Farkındalık Budist etiğinin temelidir. Farkındalıklı olmak ne anlama gelir? Her şeyden önce, durup içinde bulunduğumuz anda neler olup bittiğini derinlemesine gözlemlememiz anlamına gelir. Bunu yaparsak, içimizdeki ve etrafımızdaki acıları görebiliriz. Bu acının nedenlerini görmek için konsantrasyonla derinlemesine bakma pratiği yapabiliriz. Acıyı dindirmek için ne tür bir eylemde bulunabileceğimizi bilmek için acıyı anlamamız gerekir. İçgörümüzü paylaşmak ve ne tür bir eylemin bu acının dönüşümüne yol açabileceğini anlamak için başkalarının içgörüsünü, sangha’mızın – daha geniş uygulayıcı topluluğumuzun – farkındalığını kullanabiliriz. Kolektif bir içgörüye sahip olmak, sadece bir kişi için değil hepimiz için acının sona ermesine yol açacak karşılıklı fayda sağlayan yolu görmemize yardımcı olacaktır.

Erdemli Yol

Vietnamca’da etiği dao duc, yani erdemli yol olarak tercüme ederiz. Duc, dürüstlük, doğruluk ve anlayış anlamında erdem demektir. Kelime küçüktür ama çok şey ifade eder – bağışlayıcılık, merhamet, hoşgörü ve ortak insanlık duygusu – herkesin ihtiyacı olan iyi şeyler. Yol, kendimizi dönüştürmemize yardımcı olacak ve herkese mutlu bir yaşam getirecek türden erdemli davranışlar sunabilmelidir. Erdemli birinin özelliklerine sahip olduğumuzda, insanlara acı çektirmeyiz. Bu tür bir erdem bize bir kılavuz, başkalarına veya kendimize acı çektirmeyen bir davranış biçimi sunar.

Etiği tercüme etmenin bir başka yolu da luong li‘dir ve insanların birbirlerine karşı davranışları demektir. Luong insanların ahlakı, li ise doğru davranış ve doğru eyleme yol açan temel ilkeler anlamına gelir. İki ifadeyi bir araya getirdiğinizde, herkesin kabul ettiği ahlaki davranış anlamına gelen dao li luong thuong elde edersiniz. Thuong yaygın, sıradan, herkesin kabul edebileceği, üzerinde fikir birliği olan şey anlamına gelir. Etik tutarlı bir şeydir; günden güne değişmez. Yani bu bir tür kalıcı etik anlamına gelir, üzerinde anlaşabileceğimiz temel ilkeler daha fazla anlayış ve kabule yol açar.

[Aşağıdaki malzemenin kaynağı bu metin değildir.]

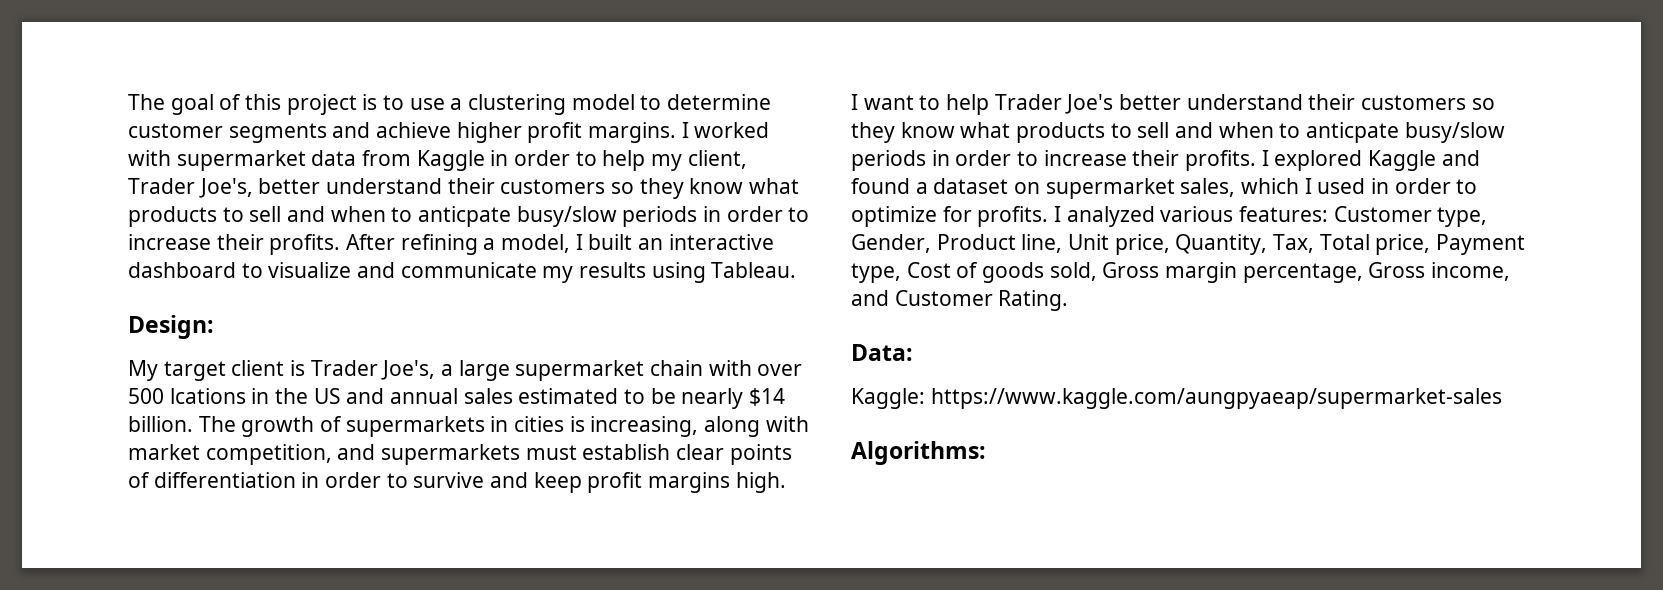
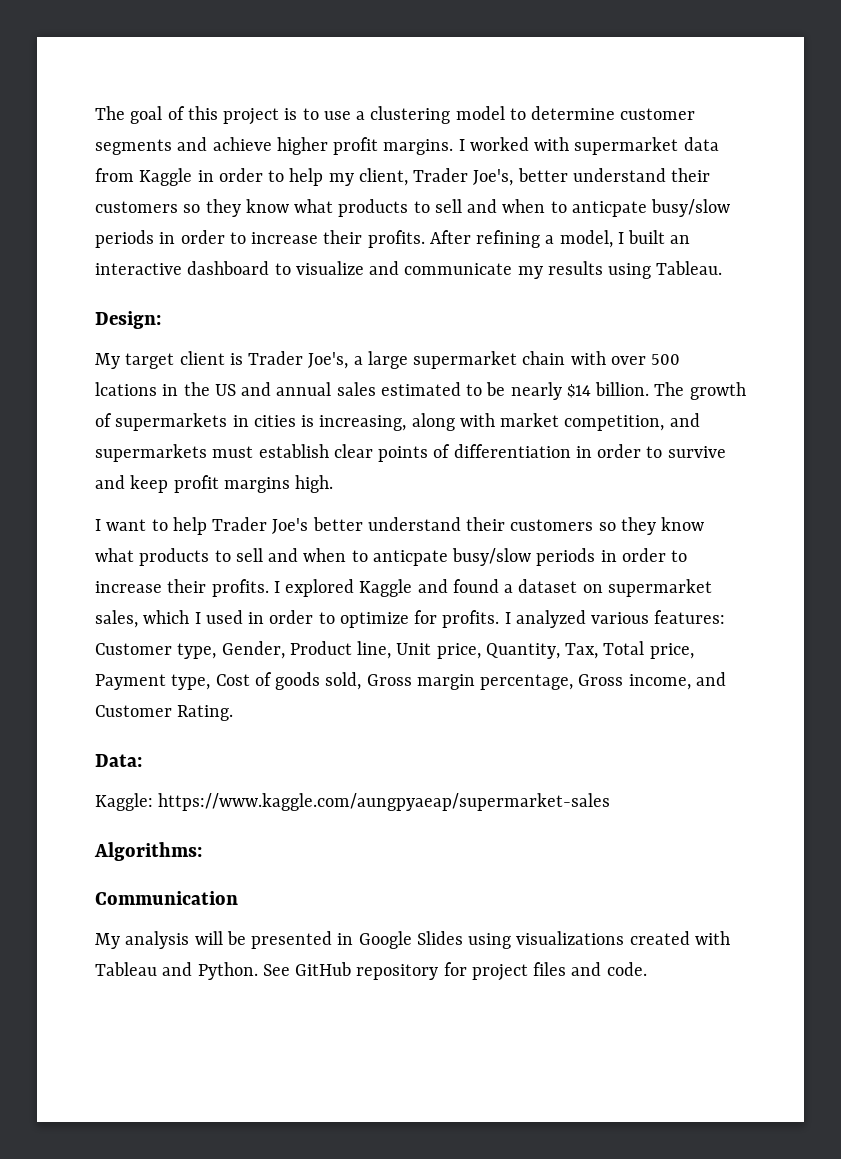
(986, 453) none -> [95,891,238,905] [95,931,730,949] [95,962,647,981] // Communication // My analysis will be presented in Google Slides using visualizations created with Tableau and Python. See GitHub repository for project files and code.

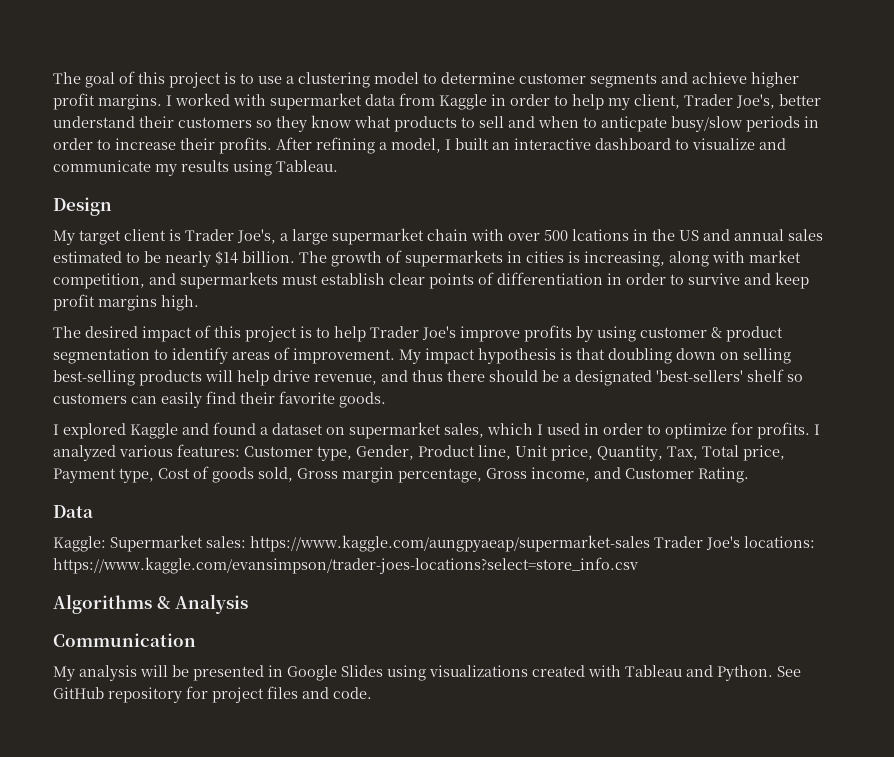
[95,311,161,329] Design: -> [53,197,112,216] Design
[95,517,705,535] [95,548,688,566] [95,579,269,597] I want to help Trader Joe's better understand their customers so they know what products to sell and when to anticpate busy/slow periods in order to increase their profits. -> [53,325,783,342] [53,347,791,364] [53,369,803,386] [53,391,386,408] The desired impact of this project is to help Trader Joe's improve profits by using customer & product segmentation to identify areas of improvement. My impact hypothesis is that doubling down on selling best-selling products will help drive revenue, and thus there should be a designated 'best-sellers' shelf so customers can easily find their favorite goods. //
[95,754,142,767] Data: -> [53,505,93,518] Data
(153, 802) none -> [110,535,246,552] Supermarket sales:
[94,842,202,861] // Algorithms: -> [654,536,815,550] [53,557,638,574] [53,594,249,614] Trader Joe's locations: https://www.kaggle.com/evansimpson/trader-joes-locations?select=store_info.csv // Algorithms & Analysis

Farkındalık, Konsantrasyon ve İçgörü

Buddha, ilk öğrencilerine verdiği ilk öğretiden itibaren, hem bireysel hem de kolektif olarak zorluklarımızı nasıl dönüştürebileceğimiz konusunda çok net ve pratikti. Öğretileri günlük yaşamlarımızda nasıl uygulamaya koyacağımıza odaklanmıştı. Bu etiktir. Uygulama çok önemlidir çünkü uygulama farkındalık, konsantrasyon ve içgörü yaratır. Bu üç enerji tüm Budist pratiklerin ve Budist etiğin temelidir.

Budist etiği hakkında bu üç enerjiden bahsetmeden konuşamayız. Farkındalık, konsantrasyon ve içgörü; bizi huzur ve mutluluğa, dönüşüm ve şifaya götürecek bir yol inşa etmemize yardımcı olur. Etiğe soyut olarak odaklanmamamız çok önemlidir. Temel pratiğimiz farkındalık, konsantrasyon ve içgörü enerjisini üretme pratiğidir. Bize rehberlik etmesi ve kendimize ve dünyaya şefkat, anlayış, uyum ve barış getirmemize yardımcı olması için içgörümüze güveniriz.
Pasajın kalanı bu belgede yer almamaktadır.